Raat Akeli Hai (Netflix)
Starring Smita Singh
Starring: Nawazuddin Siddiqui, Radhika Apte, Shweta Tripathi, Tigmanshu Dhulia, Shivani Raghuvanshi
Directed by Honey Trehan
Rating: ****
A death in the family kills a lot of hopes and expectations built around the life of the person who is no more.
…Or less. Raat Akeli Hai, a skillfully scripted whodunit that is much more than just a murder mystery, opens with two deaths, both connected to the same family. The patriarchal nightmare of the Singh parivar, a feudal kingdom where kinks and whims rule, where the men decide the quality of the air women should breathe, is brought to life in flickering colours of dark furtive suppressed emotions.

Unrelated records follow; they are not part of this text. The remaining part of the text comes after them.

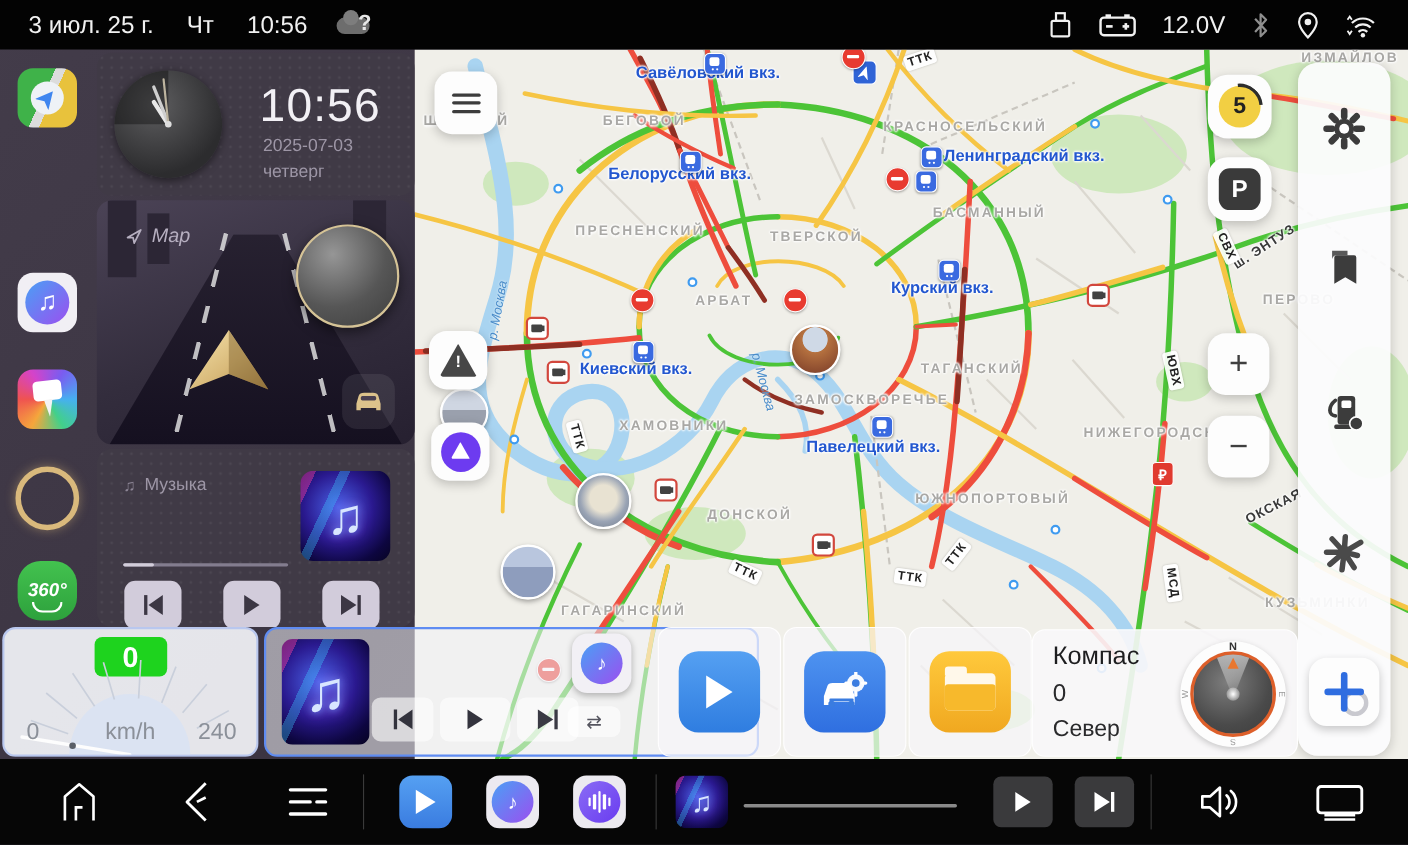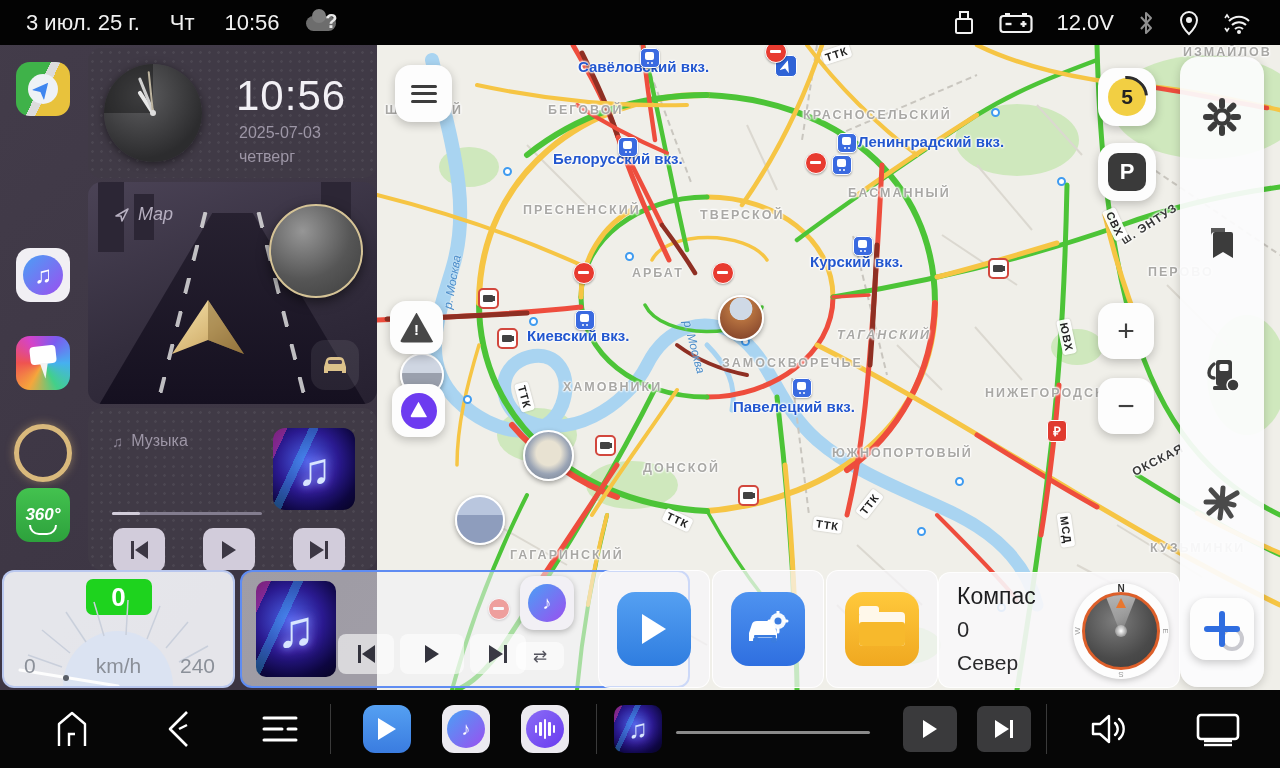--- a/index.html
+++ b/index.html
@@ -331,21 +331,21 @@
     <div class="lbl-station" style="left:356px;top:353px;">Павелецкий вкз.</div>
 
     
     <div class="lbl-district" style="left:8px;top:58px;">ШЁВСКИЙ</div>
     <div class="lbl-district" style="left:171px;top:58px;">БЕГОВОЙ</div>
     <div class="lbl-district" style="left:426px;top:63px;">КРАСНОСЕЛЬСКИЙ</div>
     <div class="lbl-district" style="left:146px;top:158px;">ПРЕСНЕНСКИЙ</div>
     <div class="lbl-district" style="left:323px;top:163px;">ТВЕРСКОЙ</div>
     <div class="lbl-district" style="left:471px;top:141px;">БАСМАННЫЙ</div>
     <div class="lbl-district" style="left:255px;top:221px;">АРБАТ</div>
-    <div class="lbl-district" style="left:460px;top:283px;font-style:italic;">ТАГАНСКИЙ</div>
+    <div class="lbl-district" style="left:460px;top:283px;">ТАГАНСКИЙ</div>
     <div class="lbl-district" style="left:186px;top:335px;">ХАМОВНИКИ</div>
     <div class="lbl-district" style="left:345px;top:311px;">ЗАМОСКВОРЕЧЬЕ</div>
     <div class="lbl-district" style="left:608px;top:341px;">НИЖЕГОРОДСКИЙ</div>
     <div class="lbl-district" style="left:266px;top:416px;">ДОНСКОЙ</div>
     <div class="lbl-district" style="left:455px;top:401px;">ЮЖНОПОРТОВЫЙ</div>
     <div class="lbl-district" style="left:133px;top:503px;">ГАГАРИНСКИЙ</div>
     <div class="lbl-district" style="left:771px;top:220px;">ПЕРОВО</div>
     <div class="lbl-district" style="left:773px;top:496px;">КУЗЬМИНКИ</div>
     <div class="lbl-district" style="left:806px;top:0px;">ИЗМАЙЛОВ</div>
 
@@ -435,21 +435,21 @@
       <div class="nav-tri"></div>
   </div>
   <div class="rail-ic ic-musicapp" style="top:248px;">
     <div class="mu-blob"></div>
       <div class="mu-note"></div>
   </div>
   <div class="rail-ic ic-paint" style="top:336px;">
     <div class="brush"></div>
   </div>
   <div class="rail-ic ic-ring" style="top:424px;"></div>
-  <div class="rail-ic ic-360" style="top:488px;">
+  <div class="rail-ic ic-360" style="top:510px;border-radius:21px;">
     <span>360°</span>
     <div class="arc"></div>
   </div>
 
   <div class="wcard" style="top:48px;height:130px;">
     <div class="clock-face">
       <div class="hand h"></div>
       <div class="hand m"></div>
       <div class="hand s"></div>
       <div class="clock-pin"></div>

Straightaway we must applaud Pankaj Kumar’s cinematography. A lot of the intended incandescence of seething hearts is lost on the OTT platform. What remains is still remarkable. First-time director Honey Trehan creates a dark sinister self-contained universe of painful gender discrimination shaken up by the murder of the patriarch on his wedding night…His SECOND wedding night. The horny Thakur’s bride is a free-spirited libertine or at least that’s how she comes across who has been sleeping with the aged man of the house and his robust nephew Vikram.
Enter Inspector Jatil Yadav, a hard nut to crack,and known to crack open difficult cases, Jatil (with an ‘l’) is a Mama’s Boy attached at his mother Ila Arun’s apron strings and probably still a virgin. This virgin cop is sitting duck waiting for a …never mind! It doesn’t take Jatil long to get attracted to Radha, the promiscuous newly-widowed second wife of the newly-slayed Thakur.

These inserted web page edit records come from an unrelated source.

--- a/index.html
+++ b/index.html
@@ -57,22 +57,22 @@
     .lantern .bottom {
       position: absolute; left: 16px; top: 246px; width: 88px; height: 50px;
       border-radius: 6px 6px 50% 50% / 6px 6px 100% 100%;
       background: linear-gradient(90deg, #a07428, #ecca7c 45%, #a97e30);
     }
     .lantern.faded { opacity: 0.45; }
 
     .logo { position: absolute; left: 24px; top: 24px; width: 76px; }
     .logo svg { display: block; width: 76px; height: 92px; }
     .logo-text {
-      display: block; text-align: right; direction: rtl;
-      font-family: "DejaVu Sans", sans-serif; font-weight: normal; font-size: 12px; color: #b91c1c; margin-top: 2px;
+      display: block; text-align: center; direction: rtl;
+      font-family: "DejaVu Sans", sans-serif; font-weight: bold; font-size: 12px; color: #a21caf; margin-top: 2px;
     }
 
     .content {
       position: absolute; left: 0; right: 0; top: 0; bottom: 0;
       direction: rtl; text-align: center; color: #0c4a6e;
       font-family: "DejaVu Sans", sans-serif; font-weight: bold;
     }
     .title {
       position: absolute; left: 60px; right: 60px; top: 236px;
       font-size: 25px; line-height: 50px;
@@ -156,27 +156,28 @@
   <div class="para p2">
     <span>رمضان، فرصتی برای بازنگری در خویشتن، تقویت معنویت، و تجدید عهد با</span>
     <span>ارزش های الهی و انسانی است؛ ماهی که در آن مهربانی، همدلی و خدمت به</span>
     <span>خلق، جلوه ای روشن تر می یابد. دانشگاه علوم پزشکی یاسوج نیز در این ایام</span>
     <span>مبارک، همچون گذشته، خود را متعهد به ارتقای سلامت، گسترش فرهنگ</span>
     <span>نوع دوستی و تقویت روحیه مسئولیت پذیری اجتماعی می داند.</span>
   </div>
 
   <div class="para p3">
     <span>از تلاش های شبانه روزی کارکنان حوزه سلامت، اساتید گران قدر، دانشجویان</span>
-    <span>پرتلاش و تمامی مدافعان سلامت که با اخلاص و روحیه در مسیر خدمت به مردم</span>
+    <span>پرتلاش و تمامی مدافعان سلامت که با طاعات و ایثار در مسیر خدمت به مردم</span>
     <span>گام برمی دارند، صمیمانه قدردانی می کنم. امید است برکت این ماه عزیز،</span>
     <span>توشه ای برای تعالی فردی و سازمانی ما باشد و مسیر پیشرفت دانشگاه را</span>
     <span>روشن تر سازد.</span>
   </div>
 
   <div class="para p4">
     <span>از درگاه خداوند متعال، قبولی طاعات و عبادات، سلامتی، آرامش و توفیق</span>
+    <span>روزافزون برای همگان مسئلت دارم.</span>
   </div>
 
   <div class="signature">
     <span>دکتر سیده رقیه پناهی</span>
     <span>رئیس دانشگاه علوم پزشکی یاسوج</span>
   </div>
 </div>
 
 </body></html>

It’s to writer Smita Singh’s credit that she builds remote humour around Jatil’s struggle to change his marital status. That he falls head over heels in love with Radha is providential for the plot. Not only does the growing relationship between the quirky cop and the wanton widow take the narrative to the level of a Greek tragedy, it also propels the whodunit into a kind of romantic somersault where love and murder, but blood and semen also mingle into a stirring often provocative film.
In a film as complex and compelling as Raat Akeli Hai, the casting is supreme. Casting director turned filmmaker Honey Trehan gives the murder mystery the actors it deserves. Both Nawazuddin Siddiqui and Radhika Apte gather their considerable nervous energy into performances that constantly suggest there’s more to the proceedings than meet the eye.
Raat Akeli Hai is impressively reined-in about its rage for a society that allows men to treat women as objects of lust. Every major character, man or woman is angry. But none is given the luxury of unchecked expression. The deep sorrow that encircles us while watching Raat Akeli Hai is all well worth experiencing. It is what makes life bearable.